Tâches comportementales

Tâche de blocage

La tâche de blocage comprenait trois phases: apprentissage, blocage et test. Les participants devaient apprendre les relations causales fictives des allergies alimentaires de patients. Un modèle d’apprentissage Rescorla-Wagner classique mettait à jour une matrice de poids appliquée à chaque essai. Pour les essais à stimuli composés, le poids était une combinaison de tous les indices présents.

Tâche d’apprentissage probabiliste inversé (PRL)

Dans la tâche PRL, les participants devaient choisir parmi trois jeux de cartes celui avec la plus forte probabilité de gain. La tâche comportait deux phases avec 160 essais au total. Un modèle de filtre gaussien hiérarchique (HGF) a été ajusté, décrivant les croyances des participants sur les changements environnementaux via des taux d’apprentissage hiérarchiques.

Analyses des données

Des analyses de variance à mesures répétées ont comparé les taux de changement de pari après un gain (win-switch rate, WSR) et les paramètres du HGF entre les groupes. Pour tenter d’identifier les mécanismes d’apprentissage spécifiquement liés au contenu délirant, l’équipe a analysé les liens entre les performances comportementales et les paramètres des modèles dans les tâches de blocage et de PRL.

Résultats principaux

Apprentissage probabiliste inversé

Dans la tâche PRL, des niveaux élevés de paranoïa étaient significativement associés à des changements de pari irréguliers après un gain (win-switching erratique). Au niveau des paramètres du modèle, la paranoïa était liée à une moindre flexibilité d’apprentissage dans le traitement de la volatilité.

Blocage Kamin

Les individus avec des niveaux élevés de paranoïa ont montré une réponse “d’hypersensibilité” accrue dans la tâche de blocage, suggérant un déficit d’apprentissage des indices de blocage. Ils présentaient également des déficits d’apprentissage des indices de contrôle. À l’inverse, les individus avec des croyances délirantes non paranoïaques présentaient des anomalies d’apprentissage des indices de blocage mais un apprentissage préservé des indices de contrôle.

Conclusions

Les principales conclusions de cette étude sont les suivantes: 1. La paranoïa et d’autres types de croyances délirantes impliquent des mécanismes d’apprentissage différents. Cette découverte indique que le contenu délirant pourrait se former via différents déficits d’apprentissage. 2. Les individus paranoïaques montrent une moindre flexibilité d’apprentissage face aux changements environnementaux, tandis que les individus avec des croyances délirantes non paranoïaques présentent des déficits d’apprentissage sélectifs spécifiques.

Valeur scientifique et applicative

Cette étude offre une nouvelle perspective pour comprendre les différents types de délires, révélant la relation complexe entre l’erreur de prédiction et le contenu délirant. En utilisant des tâches comportementales et des modèles computationnels, cette étude non seulement apporte un soutien théorique aux explications des mécanismes délirants, mais offre également une valeur applicative potentielle pour le développement de traitements ciblant des contenus délirants spécifiques.
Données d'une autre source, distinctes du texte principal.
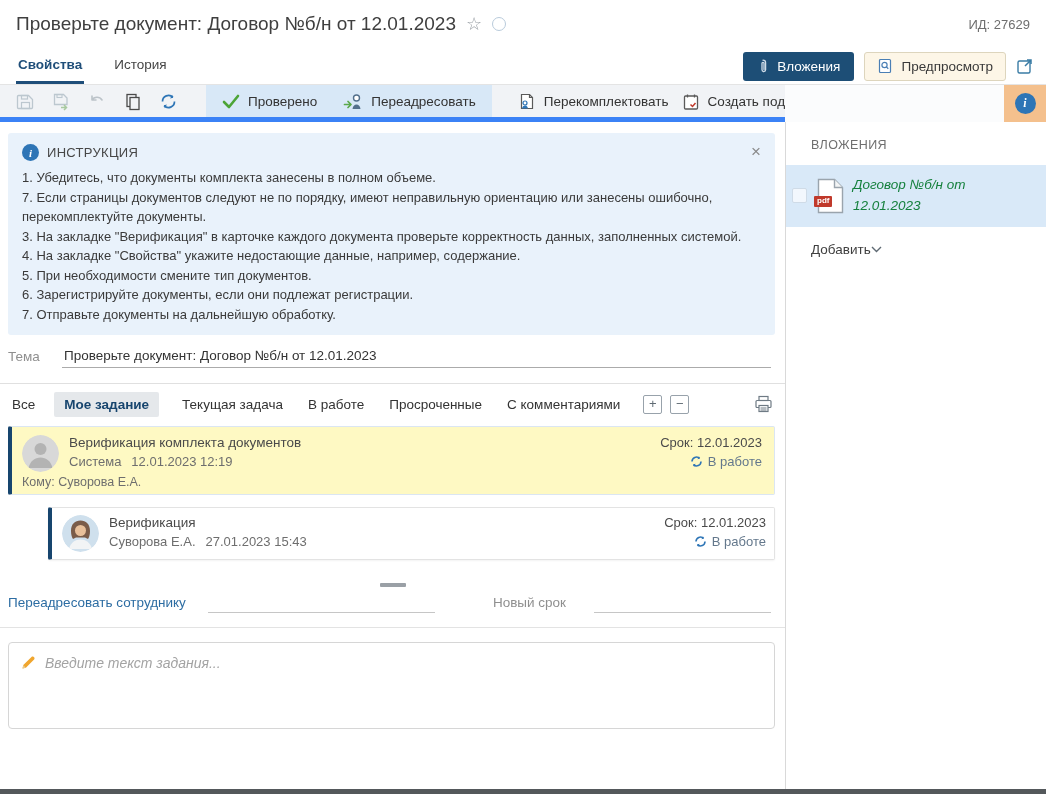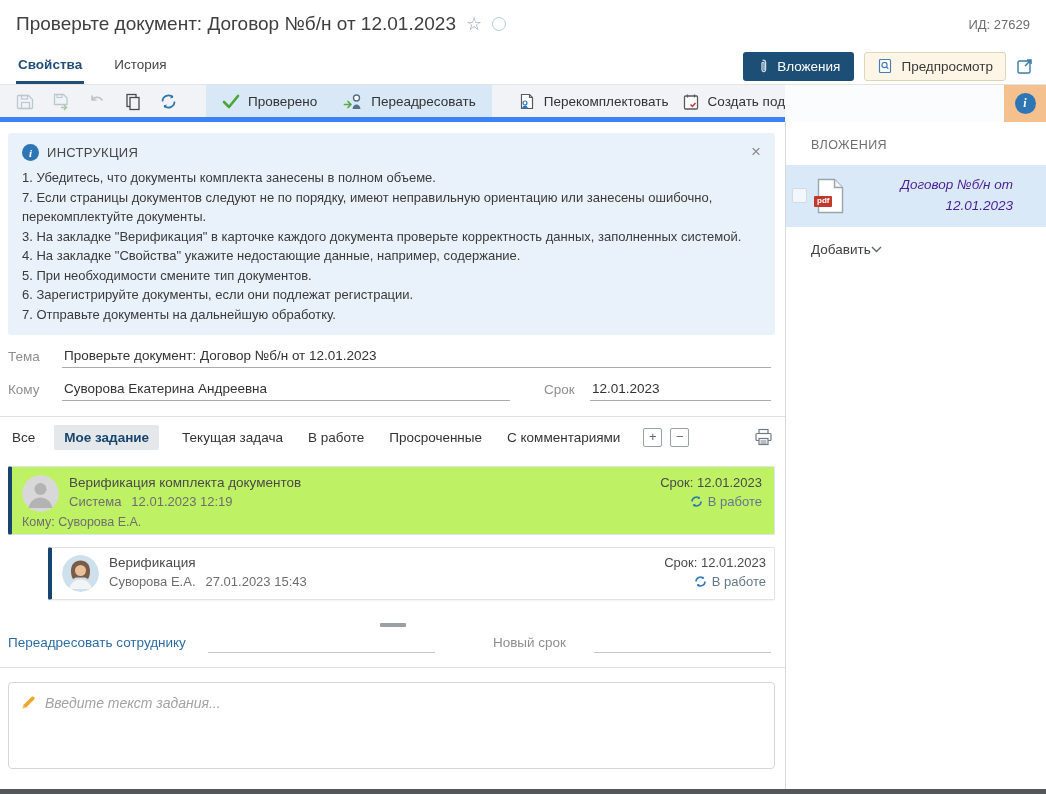"Договор №б/н от 12.01.2023" .attach-name { color: #4c1d95 -> #15803d; text-align: right -> none }
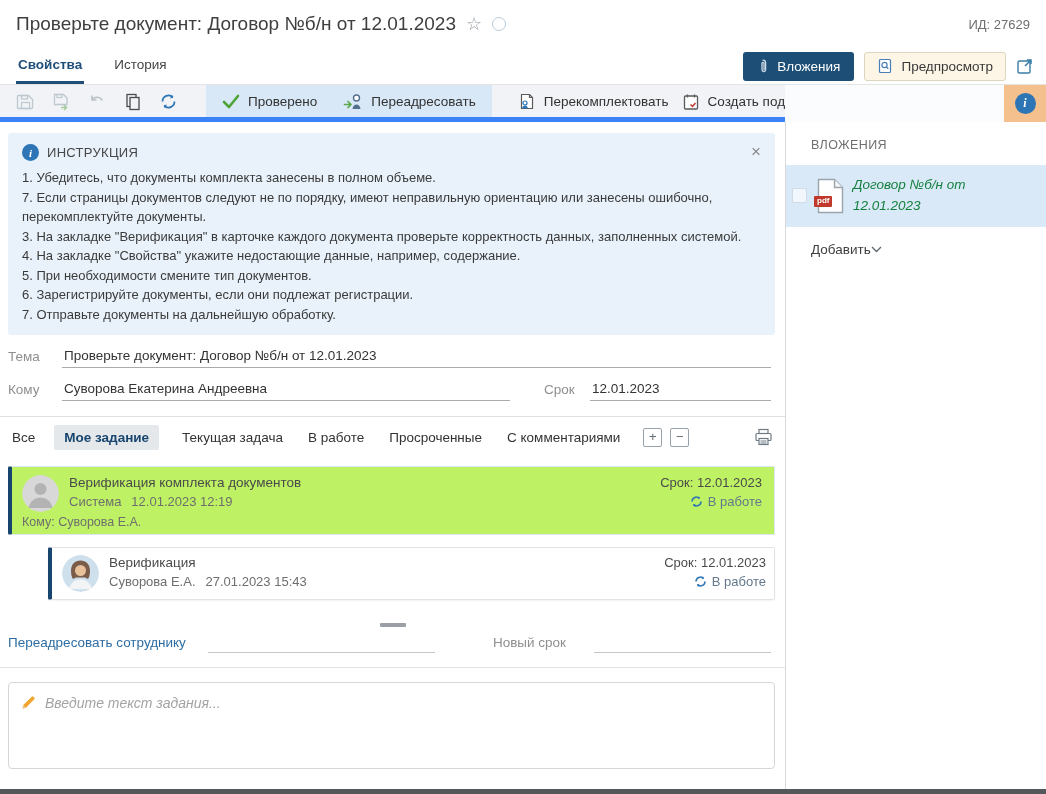"Кому" div.field-row { html: <div> <div>Кому</div> <div>Суворова Екатерина Андреевна</div> <div>Срок</div> <div>12.01.2023</div> </div> -> none }
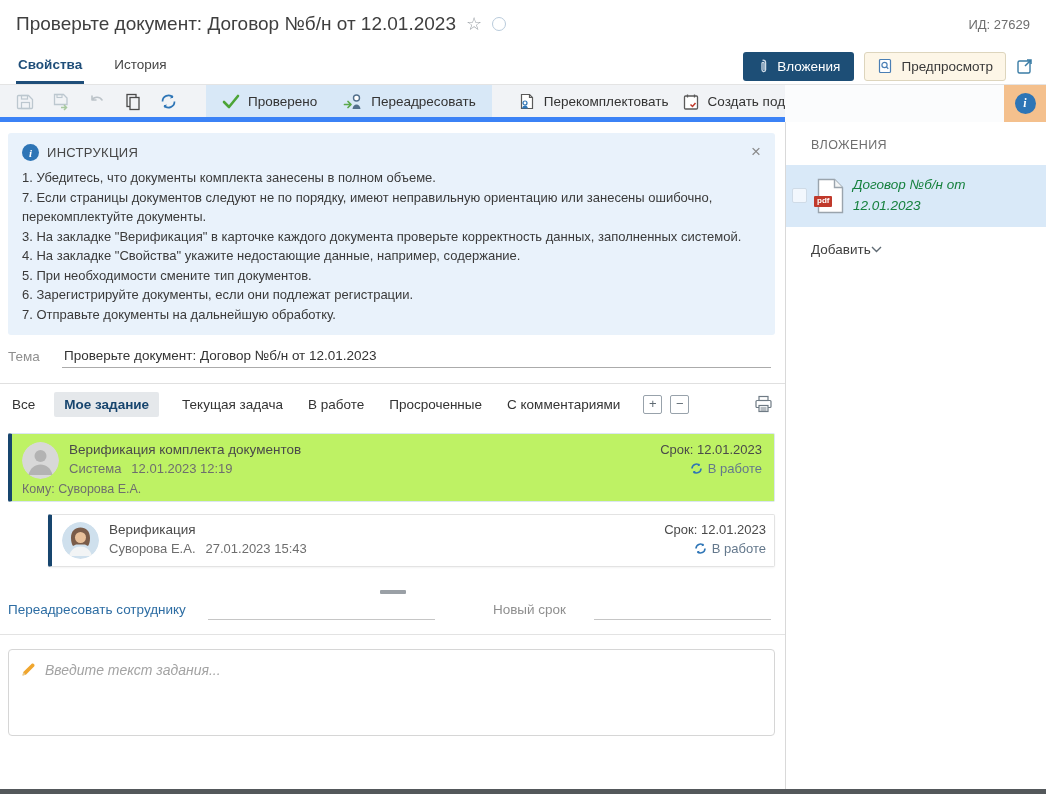"Верификация комплекта документов" .card1 { background: #bef264 -> #fef9c3; margin: 9px 10px 0 8px -> 2px 10px 0 8px }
Points forts de la recherche

  1. C’est la première étude à utiliser deux tâches cognitives différentes pour explorer la relation entre les anomalies d’apprentissage et le contenu délirant, révélant des différences significatives dans les mécanismes d’apprentissage entre la paranoïa et les croyances délirantes non paranoïaques.
  2. L’étude combine données comportementales et modèles computationnels, fournissant une compréhension plus complète et approfondie de la formation du contenu délirant.
  3. Les résultats montrent que la paranoïa est liée à une moindre flexibilité dans le traitement de la volatilité, tandis que les croyances délirantes non paranoïaques sont liées à des déficits d’apprentissage sélectifs spécifiques, ce qui a des implications importantes pour le traitement futur des délires.

Perspectives

Des recherches futures pourraient explorer plus avant les différences entre les contenus délirants à différents niveaux de mécanismes psychologiques et neuronaux, et examiner les applications des modèles computationnels pour prédire et intervenir sur les délires. De plus, une subdivision détaillée des différentes dimensions symptomatiques pourrait fournir davantage de bases pour des traitements personnalisés et précis.